→ Task prompt:
Find the lines in the records that carry the word "nowrap". Copy each one.

=== Begin Enclosure ===

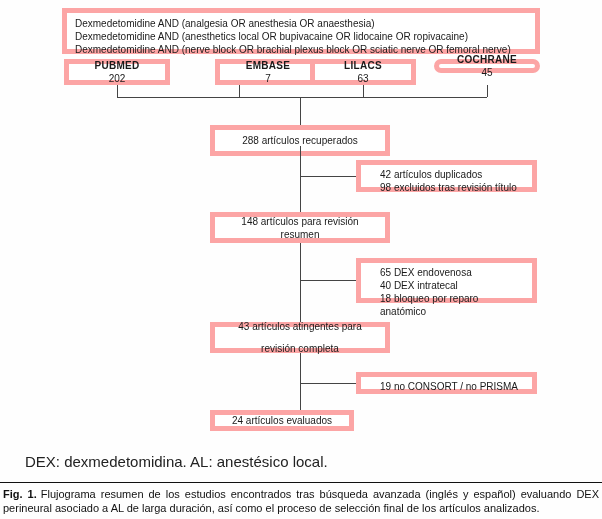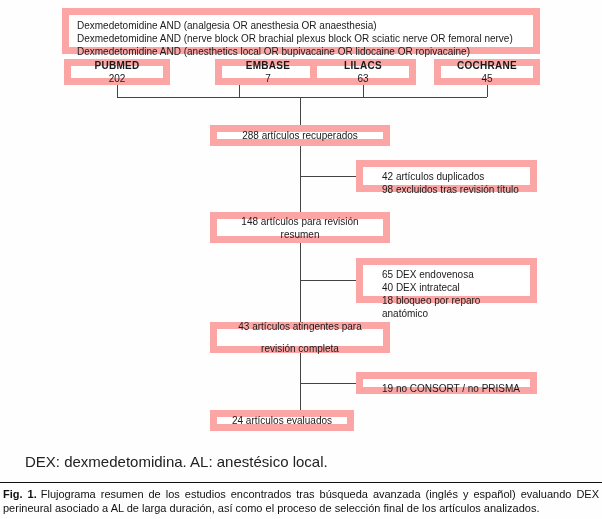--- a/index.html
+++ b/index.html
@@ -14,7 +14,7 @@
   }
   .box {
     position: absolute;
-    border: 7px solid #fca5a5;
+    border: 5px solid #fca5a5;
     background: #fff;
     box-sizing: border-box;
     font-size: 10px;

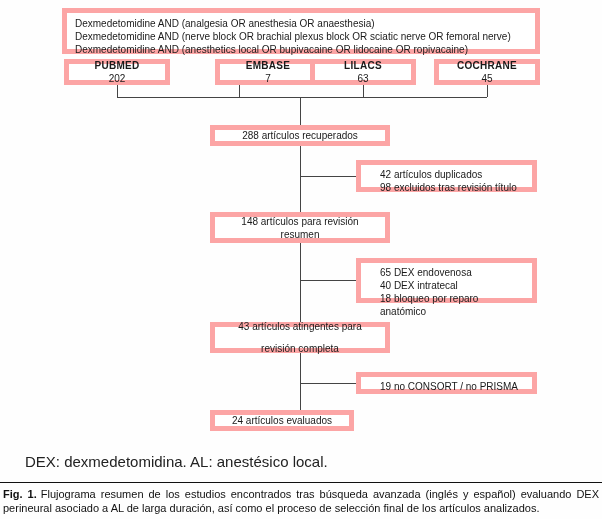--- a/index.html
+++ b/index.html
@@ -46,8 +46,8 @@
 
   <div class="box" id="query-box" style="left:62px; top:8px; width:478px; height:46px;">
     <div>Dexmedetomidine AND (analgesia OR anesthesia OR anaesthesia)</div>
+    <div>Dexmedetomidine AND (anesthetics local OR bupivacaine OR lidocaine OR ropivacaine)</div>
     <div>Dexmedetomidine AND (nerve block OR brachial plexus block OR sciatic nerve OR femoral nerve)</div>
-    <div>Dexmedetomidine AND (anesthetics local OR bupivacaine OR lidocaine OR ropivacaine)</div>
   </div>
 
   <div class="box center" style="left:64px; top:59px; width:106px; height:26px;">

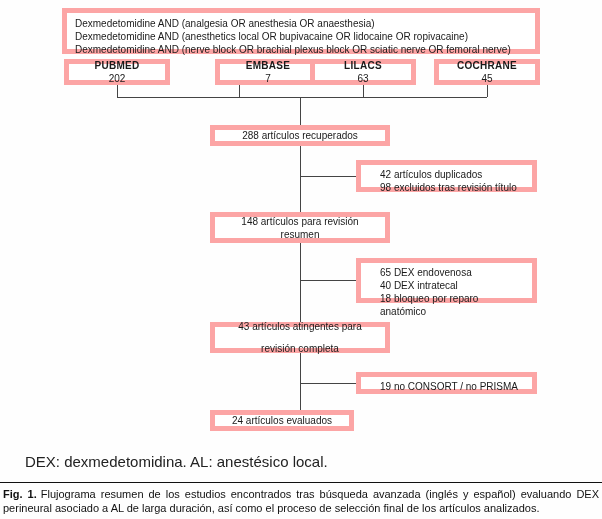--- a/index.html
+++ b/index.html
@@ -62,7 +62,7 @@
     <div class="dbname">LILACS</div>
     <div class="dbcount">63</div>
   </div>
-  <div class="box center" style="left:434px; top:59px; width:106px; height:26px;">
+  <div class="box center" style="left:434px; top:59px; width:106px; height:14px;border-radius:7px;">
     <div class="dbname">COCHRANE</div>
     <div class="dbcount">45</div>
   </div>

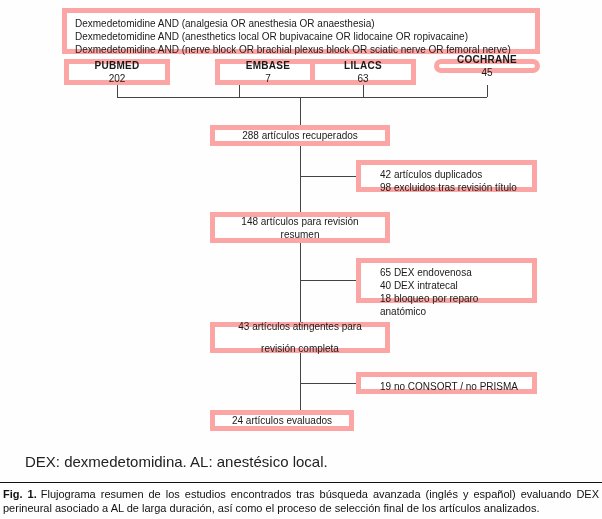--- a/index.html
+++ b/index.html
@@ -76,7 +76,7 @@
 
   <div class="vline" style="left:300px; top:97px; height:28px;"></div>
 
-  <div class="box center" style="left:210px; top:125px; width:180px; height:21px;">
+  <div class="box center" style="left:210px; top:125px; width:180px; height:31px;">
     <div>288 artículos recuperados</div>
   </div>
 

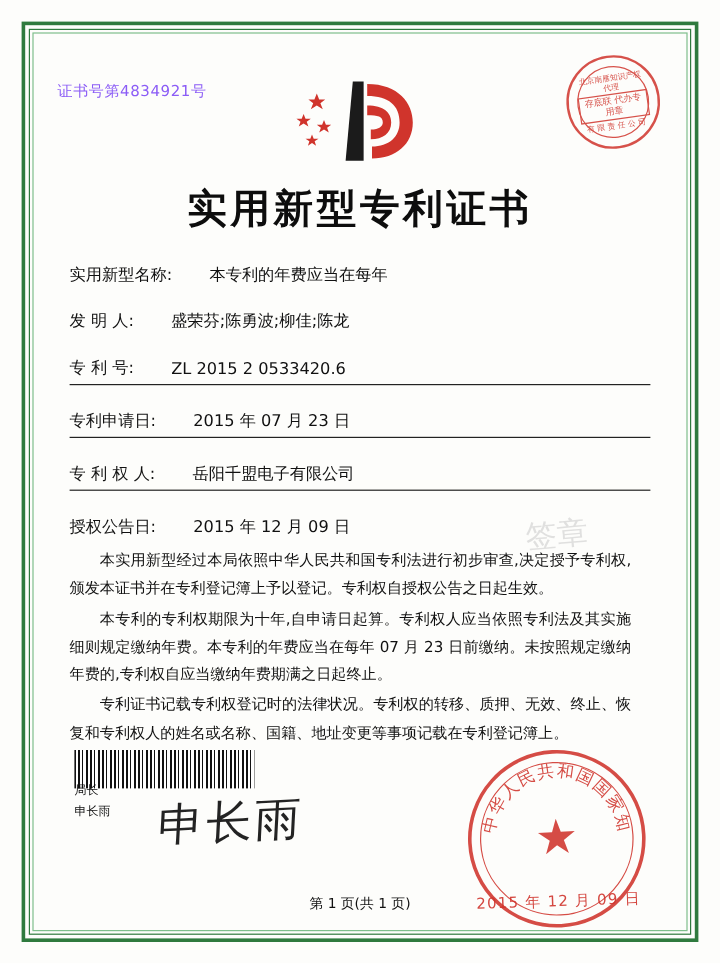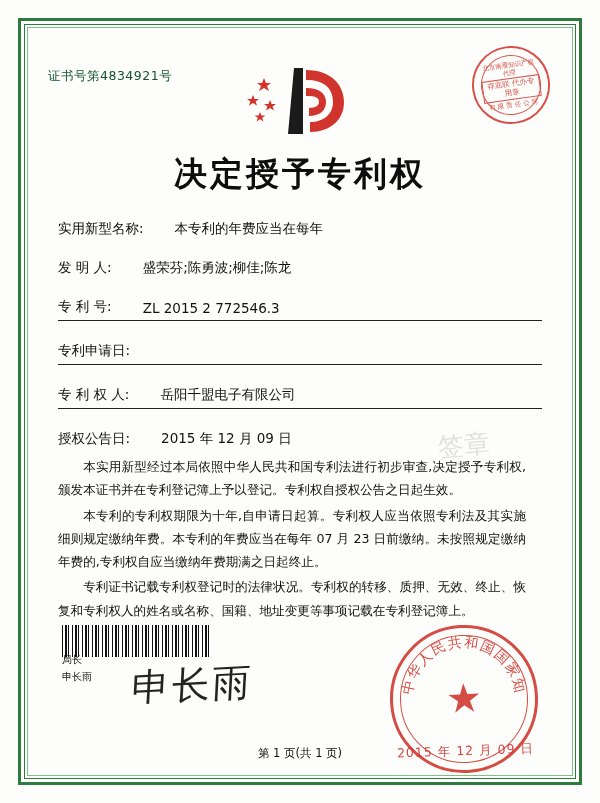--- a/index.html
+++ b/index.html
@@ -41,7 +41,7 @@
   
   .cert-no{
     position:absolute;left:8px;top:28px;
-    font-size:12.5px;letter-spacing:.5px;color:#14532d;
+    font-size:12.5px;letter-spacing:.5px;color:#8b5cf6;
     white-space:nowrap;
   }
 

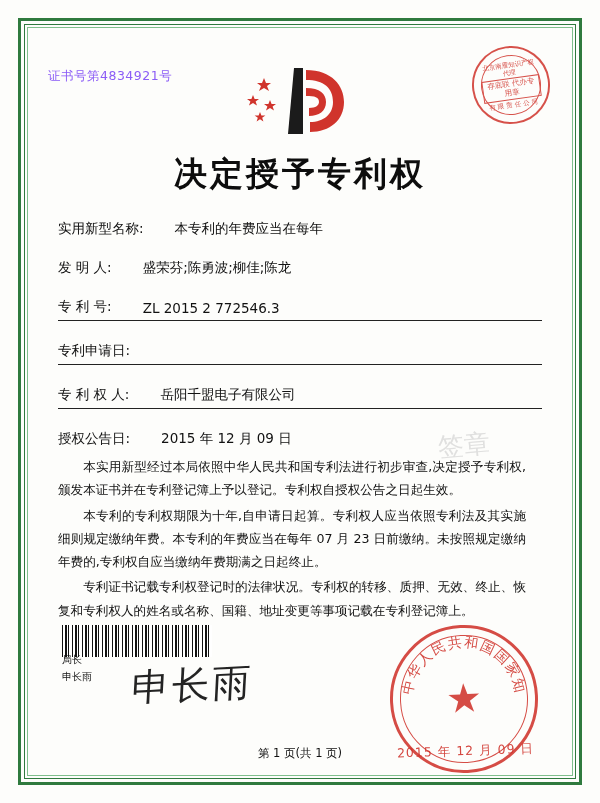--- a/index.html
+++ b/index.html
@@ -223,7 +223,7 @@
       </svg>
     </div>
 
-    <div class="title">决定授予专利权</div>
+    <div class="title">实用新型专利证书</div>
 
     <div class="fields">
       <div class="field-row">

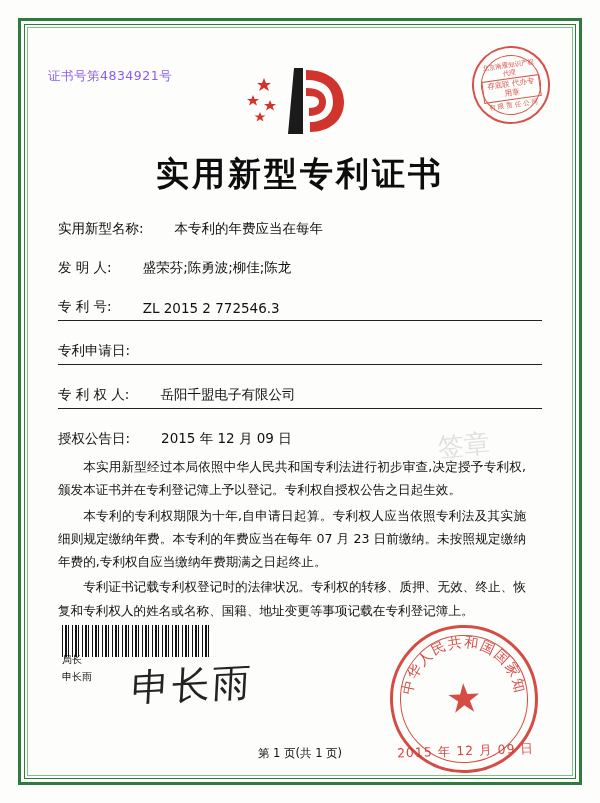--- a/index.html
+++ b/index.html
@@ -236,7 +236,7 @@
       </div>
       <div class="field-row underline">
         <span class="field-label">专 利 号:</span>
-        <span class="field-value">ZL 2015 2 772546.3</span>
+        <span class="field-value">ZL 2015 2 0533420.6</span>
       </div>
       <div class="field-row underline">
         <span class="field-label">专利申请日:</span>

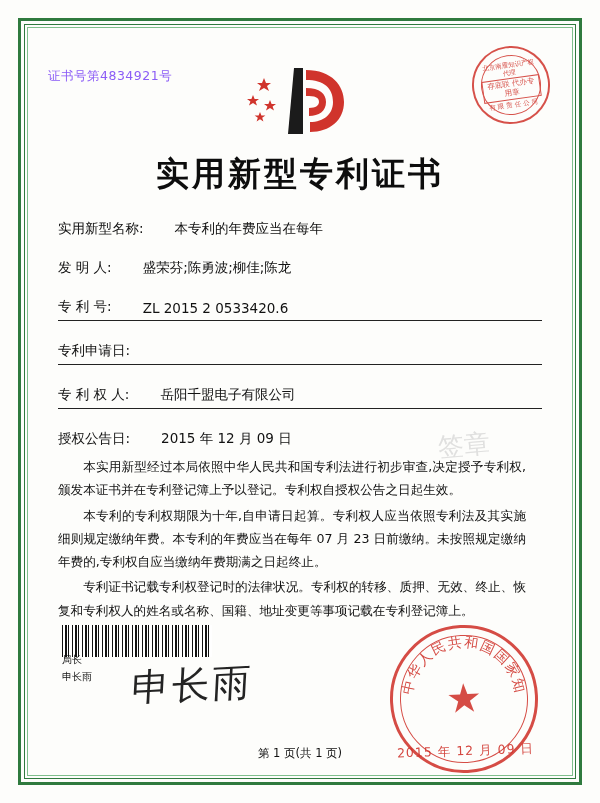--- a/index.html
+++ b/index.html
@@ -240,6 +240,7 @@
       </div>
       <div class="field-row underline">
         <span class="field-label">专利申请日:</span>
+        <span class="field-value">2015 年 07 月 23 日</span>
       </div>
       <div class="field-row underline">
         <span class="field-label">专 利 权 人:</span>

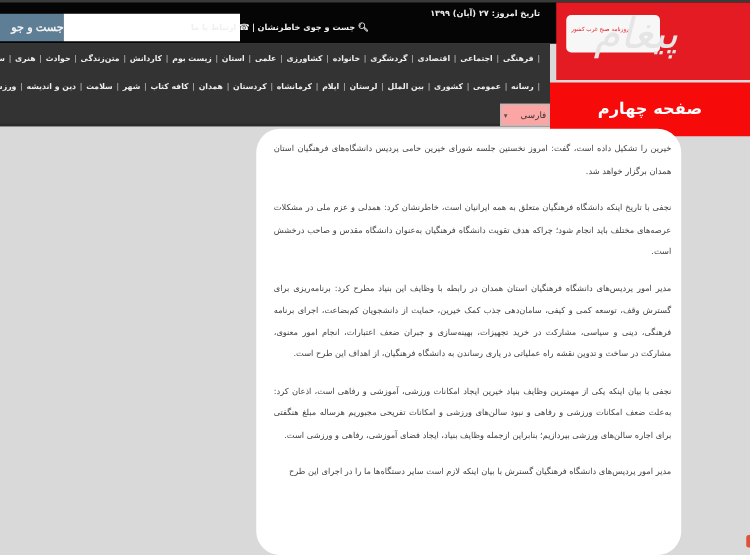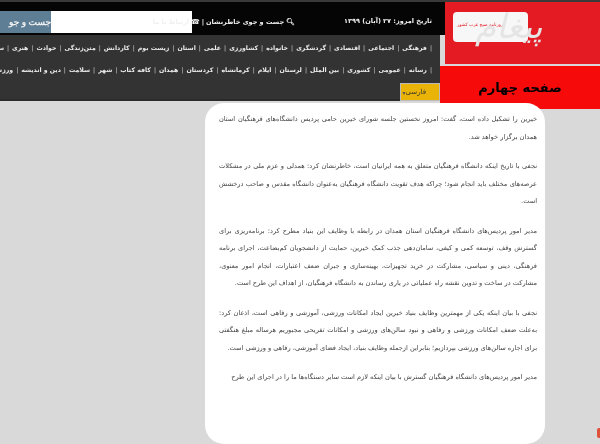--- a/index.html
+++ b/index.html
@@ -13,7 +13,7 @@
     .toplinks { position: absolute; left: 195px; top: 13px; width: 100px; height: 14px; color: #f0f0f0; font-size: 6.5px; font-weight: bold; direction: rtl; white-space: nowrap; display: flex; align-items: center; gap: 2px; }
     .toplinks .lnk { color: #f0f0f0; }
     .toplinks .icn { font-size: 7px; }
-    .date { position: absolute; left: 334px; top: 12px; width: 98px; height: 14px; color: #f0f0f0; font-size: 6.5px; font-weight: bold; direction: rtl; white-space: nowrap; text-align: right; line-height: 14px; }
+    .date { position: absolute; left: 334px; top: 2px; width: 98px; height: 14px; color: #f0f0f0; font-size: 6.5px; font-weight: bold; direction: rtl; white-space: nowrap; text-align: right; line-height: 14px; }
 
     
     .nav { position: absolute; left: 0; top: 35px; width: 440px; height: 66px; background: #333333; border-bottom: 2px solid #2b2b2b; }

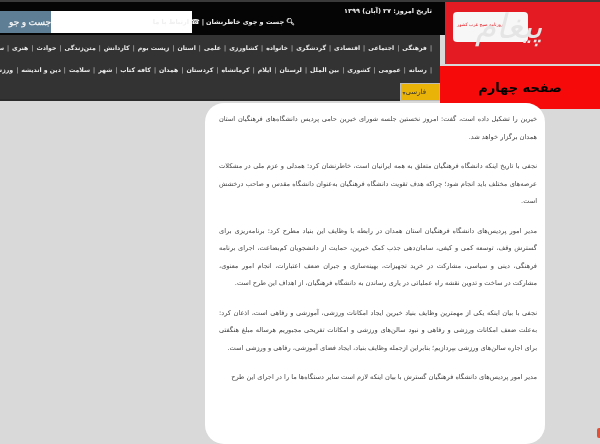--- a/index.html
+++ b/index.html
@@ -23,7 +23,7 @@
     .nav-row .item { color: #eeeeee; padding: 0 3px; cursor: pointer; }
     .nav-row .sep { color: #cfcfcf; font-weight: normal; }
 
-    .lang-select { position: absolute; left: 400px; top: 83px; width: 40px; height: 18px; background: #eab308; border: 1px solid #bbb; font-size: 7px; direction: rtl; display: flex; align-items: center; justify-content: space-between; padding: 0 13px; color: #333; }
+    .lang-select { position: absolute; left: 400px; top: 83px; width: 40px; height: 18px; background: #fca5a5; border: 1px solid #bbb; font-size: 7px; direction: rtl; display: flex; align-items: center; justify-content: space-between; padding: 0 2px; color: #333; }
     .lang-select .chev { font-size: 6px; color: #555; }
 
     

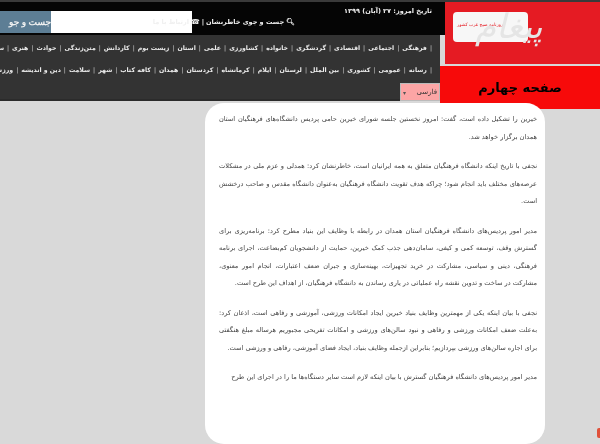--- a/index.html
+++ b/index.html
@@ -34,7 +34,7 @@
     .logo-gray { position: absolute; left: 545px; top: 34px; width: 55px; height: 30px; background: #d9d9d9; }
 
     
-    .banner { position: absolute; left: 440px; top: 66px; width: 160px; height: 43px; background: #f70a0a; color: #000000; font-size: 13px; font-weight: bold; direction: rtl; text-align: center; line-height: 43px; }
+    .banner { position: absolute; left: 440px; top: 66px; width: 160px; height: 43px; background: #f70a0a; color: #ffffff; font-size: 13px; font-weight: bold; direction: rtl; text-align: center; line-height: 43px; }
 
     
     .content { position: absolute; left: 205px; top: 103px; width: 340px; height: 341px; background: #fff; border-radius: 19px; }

=== End Enclosure ===

→ Solution to this problem:
     white-space:nowrap;
     .toplinks { position: absolute; left: 195px; top: 13px; width: 100px; height: 14px; color: #f0f0f0; font-size: 6.5px; font-weight: bold; direction: rtl; white-space: nowrap; display: flex; align-items: center; gap: 2px; }
-    .date { position: absolute; left: 334px; top: 12px; width: 98px; height: 14px; color: #f0f0f0; font-size: 6.5px; font-weight: bold; direction: rtl; white-space: nowrap; text-align: right; line-height: 14px; }
+    .date { position: absolute; left: 334px; top: 2px; width: 98px; height: 14px; color: #f0f0f0; font-size: 6.5px; font-weight: bold; direction: rtl; white-space: nowrap; text-align: right; line-height: 14px; }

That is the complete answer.